Source records:
[Start of section]
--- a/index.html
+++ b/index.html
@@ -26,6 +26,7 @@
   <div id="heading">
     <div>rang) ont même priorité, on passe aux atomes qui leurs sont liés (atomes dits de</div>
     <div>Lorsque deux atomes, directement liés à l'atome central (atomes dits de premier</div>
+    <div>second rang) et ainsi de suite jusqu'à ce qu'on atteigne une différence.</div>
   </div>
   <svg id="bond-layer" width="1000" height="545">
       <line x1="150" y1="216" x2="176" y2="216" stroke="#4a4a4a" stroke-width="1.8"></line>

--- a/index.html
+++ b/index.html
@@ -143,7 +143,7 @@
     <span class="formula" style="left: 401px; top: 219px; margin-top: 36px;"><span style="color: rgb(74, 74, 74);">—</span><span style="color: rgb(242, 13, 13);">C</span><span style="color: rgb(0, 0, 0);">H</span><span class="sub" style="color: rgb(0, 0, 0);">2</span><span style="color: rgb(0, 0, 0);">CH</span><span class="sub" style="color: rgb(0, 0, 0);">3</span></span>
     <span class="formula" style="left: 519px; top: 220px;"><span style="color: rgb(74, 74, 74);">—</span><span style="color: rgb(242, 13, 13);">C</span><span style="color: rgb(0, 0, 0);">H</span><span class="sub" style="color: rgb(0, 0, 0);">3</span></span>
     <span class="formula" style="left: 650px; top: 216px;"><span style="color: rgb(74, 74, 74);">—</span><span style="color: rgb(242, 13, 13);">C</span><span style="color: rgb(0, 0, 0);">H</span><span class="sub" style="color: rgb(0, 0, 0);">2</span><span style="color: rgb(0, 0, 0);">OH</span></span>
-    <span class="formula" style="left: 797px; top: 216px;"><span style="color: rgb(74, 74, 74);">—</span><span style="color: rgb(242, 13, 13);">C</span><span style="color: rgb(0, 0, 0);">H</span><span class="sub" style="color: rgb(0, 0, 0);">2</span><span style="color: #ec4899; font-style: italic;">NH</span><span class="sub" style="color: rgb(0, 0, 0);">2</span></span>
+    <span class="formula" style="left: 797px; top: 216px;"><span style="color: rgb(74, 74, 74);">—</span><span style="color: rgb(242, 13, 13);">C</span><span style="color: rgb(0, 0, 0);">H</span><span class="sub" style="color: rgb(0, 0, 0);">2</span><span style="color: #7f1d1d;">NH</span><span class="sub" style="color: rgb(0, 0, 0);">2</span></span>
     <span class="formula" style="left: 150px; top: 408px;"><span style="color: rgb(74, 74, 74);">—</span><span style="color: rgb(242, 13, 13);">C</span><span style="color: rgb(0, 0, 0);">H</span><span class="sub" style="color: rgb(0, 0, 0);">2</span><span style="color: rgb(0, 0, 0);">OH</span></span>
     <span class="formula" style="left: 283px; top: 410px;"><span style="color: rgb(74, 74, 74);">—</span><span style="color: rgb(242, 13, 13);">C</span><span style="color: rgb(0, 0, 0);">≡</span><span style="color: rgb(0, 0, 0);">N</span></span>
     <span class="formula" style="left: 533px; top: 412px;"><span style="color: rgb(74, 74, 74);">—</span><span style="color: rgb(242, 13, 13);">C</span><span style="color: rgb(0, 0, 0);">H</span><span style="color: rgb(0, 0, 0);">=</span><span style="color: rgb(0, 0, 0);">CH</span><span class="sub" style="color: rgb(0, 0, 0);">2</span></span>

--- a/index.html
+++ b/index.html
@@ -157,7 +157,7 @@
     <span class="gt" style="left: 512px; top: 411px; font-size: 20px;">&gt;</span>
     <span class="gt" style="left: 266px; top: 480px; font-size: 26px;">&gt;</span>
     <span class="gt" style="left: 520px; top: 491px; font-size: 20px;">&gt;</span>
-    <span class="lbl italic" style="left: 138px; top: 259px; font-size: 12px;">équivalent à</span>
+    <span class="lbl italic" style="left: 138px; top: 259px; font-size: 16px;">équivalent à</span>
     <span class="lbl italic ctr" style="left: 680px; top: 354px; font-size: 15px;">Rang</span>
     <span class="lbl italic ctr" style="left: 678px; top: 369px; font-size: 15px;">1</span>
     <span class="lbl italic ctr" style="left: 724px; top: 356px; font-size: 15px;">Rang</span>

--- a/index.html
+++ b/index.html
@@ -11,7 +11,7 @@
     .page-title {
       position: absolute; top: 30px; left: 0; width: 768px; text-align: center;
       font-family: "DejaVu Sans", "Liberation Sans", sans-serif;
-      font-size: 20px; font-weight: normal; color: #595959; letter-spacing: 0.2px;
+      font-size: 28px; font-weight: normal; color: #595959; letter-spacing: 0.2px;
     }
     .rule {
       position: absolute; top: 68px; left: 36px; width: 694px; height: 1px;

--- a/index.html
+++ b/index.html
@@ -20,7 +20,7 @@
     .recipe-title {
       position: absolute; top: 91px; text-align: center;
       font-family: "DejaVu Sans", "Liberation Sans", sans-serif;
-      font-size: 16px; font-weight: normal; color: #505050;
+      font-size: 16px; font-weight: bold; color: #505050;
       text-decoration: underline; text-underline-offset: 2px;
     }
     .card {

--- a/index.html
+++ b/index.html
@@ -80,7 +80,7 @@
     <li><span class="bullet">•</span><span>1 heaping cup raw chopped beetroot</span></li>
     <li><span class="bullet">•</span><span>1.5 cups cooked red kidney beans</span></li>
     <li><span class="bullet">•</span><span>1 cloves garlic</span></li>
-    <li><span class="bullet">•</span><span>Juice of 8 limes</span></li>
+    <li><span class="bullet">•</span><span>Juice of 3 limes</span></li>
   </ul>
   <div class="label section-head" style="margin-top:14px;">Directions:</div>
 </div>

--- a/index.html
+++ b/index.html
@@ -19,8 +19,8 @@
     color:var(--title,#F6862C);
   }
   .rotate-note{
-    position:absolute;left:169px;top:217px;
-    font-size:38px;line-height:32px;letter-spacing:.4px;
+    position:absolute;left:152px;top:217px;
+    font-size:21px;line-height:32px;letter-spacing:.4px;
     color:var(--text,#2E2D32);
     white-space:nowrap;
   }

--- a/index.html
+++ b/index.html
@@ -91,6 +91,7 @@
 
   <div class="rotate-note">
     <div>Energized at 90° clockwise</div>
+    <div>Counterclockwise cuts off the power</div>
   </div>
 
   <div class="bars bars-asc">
[End of section]
Exercise details >> Retype all of the records above, keeping them identical.

Exercise result >>
--- a/index.html
+++ b/index.html
@@ -26,6 +26,7 @@
   <div id="heading">
     <div>rang) ont même priorité, on passe aux atomes qui leurs sont liés (atomes dits de</div>
     <div>Lorsque deux atomes, directement liés à l'atome central (atomes dits de premier</div>
+    <div>second rang) et ainsi de suite jusqu'à ce qu'on atteigne une différence.</div>
   </div>
   <svg id="bond-layer" width="1000" height="545">
       <line x1="150" y1="216" x2="176" y2="216" stroke="#4a4a4a" stroke-width="1.8"></line>

--- a/index.html
+++ b/index.html
@@ -143,7 +143,7 @@
     <span class="formula" style="left: 401px; top: 219px; margin-top: 36px;"><span style="color: rgb(74, 74, 74);">—</span><span style="color: rgb(242, 13, 13);">C</span><span style="color: rgb(0, 0, 0);">H</span><span class="sub" style="color: rgb(0, 0, 0);">2</span><span style="color: rgb(0, 0, 0);">CH</span><span class="sub" style="color: rgb(0, 0, 0);">3</span></span>
     <span class="formula" style="left: 519px; top: 220px;"><span style="color: rgb(74, 74, 74);">—</span><span style="color: rgb(242, 13, 13);">C</span><span style="color: rgb(0, 0, 0);">H</span><span class="sub" style="color: rgb(0, 0, 0);">3</span></span>
     <span class="formula" style="left: 650px; top: 216px;"><span style="color: rgb(74, 74, 74);">—</span><span style="color: rgb(242, 13, 13);">C</span><span style="color: rgb(0, 0, 0);">H</span><span class="sub" style="color: rgb(0, 0, 0);">2</span><span style="color: rgb(0, 0, 0);">OH</span></span>
-    <span class="formula" style="left: 797px; top: 216px;"><span style="color: rgb(74, 74, 74);">—</span><span style="color: rgb(242, 13, 13);">C</span><span style="color: rgb(0, 0, 0);">H</span><span class="sub" style="color: rgb(0, 0, 0);">2</span><span style="color: #ec4899; font-style: italic;">NH</span><span class="sub" style="color: rgb(0, 0, 0);">2</span></span>
+    <span class="formula" style="left: 797px; top: 216px;"><span style="color: rgb(74, 74, 74);">—</span><span style="color: rgb(242, 13, 13);">C</span><span style="color: rgb(0, 0, 0);">H</span><span class="sub" style="color: rgb(0, 0, 0);">2</span><span style="color: #7f1d1d;">NH</span><span class="sub" style="color: rgb(0, 0, 0);">2</span></span>
     <span class="formula" style="left: 150px; top: 408px;"><span style="color: rgb(74, 74, 74);">—</span><span style="color: rgb(242, 13, 13);">C</span><span style="color: rgb(0, 0, 0);">H</span><span class="sub" style="color: rgb(0, 0, 0);">2</span><span style="color: rgb(0, 0, 0);">OH</span></span>
     <span class="formula" style="left: 283px; top: 410px;"><span style="color: rgb(74, 74, 74);">—</span><span style="color: rgb(242, 13, 13);">C</span><span style="color: rgb(0, 0, 0);">≡</span><span style="color: rgb(0, 0, 0);">N</span></span>
     <span class="formula" style="left: 533px; top: 412px;"><span style="color: rgb(74, 74, 74);">—</span><span style="color: rgb(242, 13, 13);">C</span><span style="color: rgb(0, 0, 0);">H</span><span style="color: rgb(0, 0, 0);">=</span><span style="color: rgb(0, 0, 0);">CH</span><span class="sub" style="color: rgb(0, 0, 0);">2</span></span>

--- a/index.html
+++ b/index.html
@@ -157,7 +157,7 @@
     <span class="gt" style="left: 512px; top: 411px; font-size: 20px;">&gt;</span>
     <span class="gt" style="left: 266px; top: 480px; font-size: 26px;">&gt;</span>
     <span class="gt" style="left: 520px; top: 491px; font-size: 20px;">&gt;</span>
-    <span class="lbl italic" style="left: 138px; top: 259px; font-size: 12px;">équivalent à</span>
+    <span class="lbl italic" style="left: 138px; top: 259px; font-size: 16px;">équivalent à</span>
     <span class="lbl italic ctr" style="left: 680px; top: 354px; font-size: 15px;">Rang</span>
     <span class="lbl italic ctr" style="left: 678px; top: 369px; font-size: 15px;">1</span>
     <span class="lbl italic ctr" style="left: 724px; top: 356px; font-size: 15px;">Rang</span>

--- a/index.html
+++ b/index.html
@@ -11,7 +11,7 @@
     .page-title {
       position: absolute; top: 30px; left: 0; width: 768px; text-align: center;
       font-family: "DejaVu Sans", "Liberation Sans", sans-serif;
-      font-size: 20px; font-weight: normal; color: #595959; letter-spacing: 0.2px;
+      font-size: 28px; font-weight: normal; color: #595959; letter-spacing: 0.2px;
     }
     .rule {
       position: absolute; top: 68px; left: 36px; width: 694px; height: 1px;

--- a/index.html
+++ b/index.html
@@ -20,7 +20,7 @@
     .recipe-title {
       position: absolute; top: 91px; text-align: center;
       font-family: "DejaVu Sans", "Liberation Sans", sans-serif;
-      font-size: 16px; font-weight: normal; color: #505050;
+      font-size: 16px; font-weight: bold; color: #505050;
       text-decoration: underline; text-underline-offset: 2px;
     }
     .card {

--- a/index.html
+++ b/index.html
@@ -80,7 +80,7 @@
     <li><span class="bullet">•</span><span>1 heaping cup raw chopped beetroot</span></li>
     <li><span class="bullet">•</span><span>1.5 cups cooked red kidney beans</span></li>
     <li><span class="bullet">•</span><span>1 cloves garlic</span></li>
-    <li><span class="bullet">•</span><span>Juice of 8 limes</span></li>
+    <li><span class="bullet">•</span><span>Juice of 3 limes</span></li>
   </ul>
   <div class="label section-head" style="margin-top:14px;">Directions:</div>
 </div>

--- a/index.html
+++ b/index.html
@@ -19,8 +19,8 @@
     color:var(--title,#F6862C);
   }
   .rotate-note{
-    position:absolute;left:169px;top:217px;
-    font-size:38px;line-height:32px;letter-spacing:.4px;
+    position:absolute;left:152px;top:217px;
+    font-size:21px;line-height:32px;letter-spacing:.4px;
     color:var(--text,#2E2D32);
     white-space:nowrap;
   }

--- a/index.html
+++ b/index.html
@@ -91,6 +91,7 @@
 
   <div class="rotate-note">
     <div>Energized at 90° clockwise</div>
+    <div>Counterclockwise cuts off the power</div>
   </div>
 
   <div class="bars bars-asc">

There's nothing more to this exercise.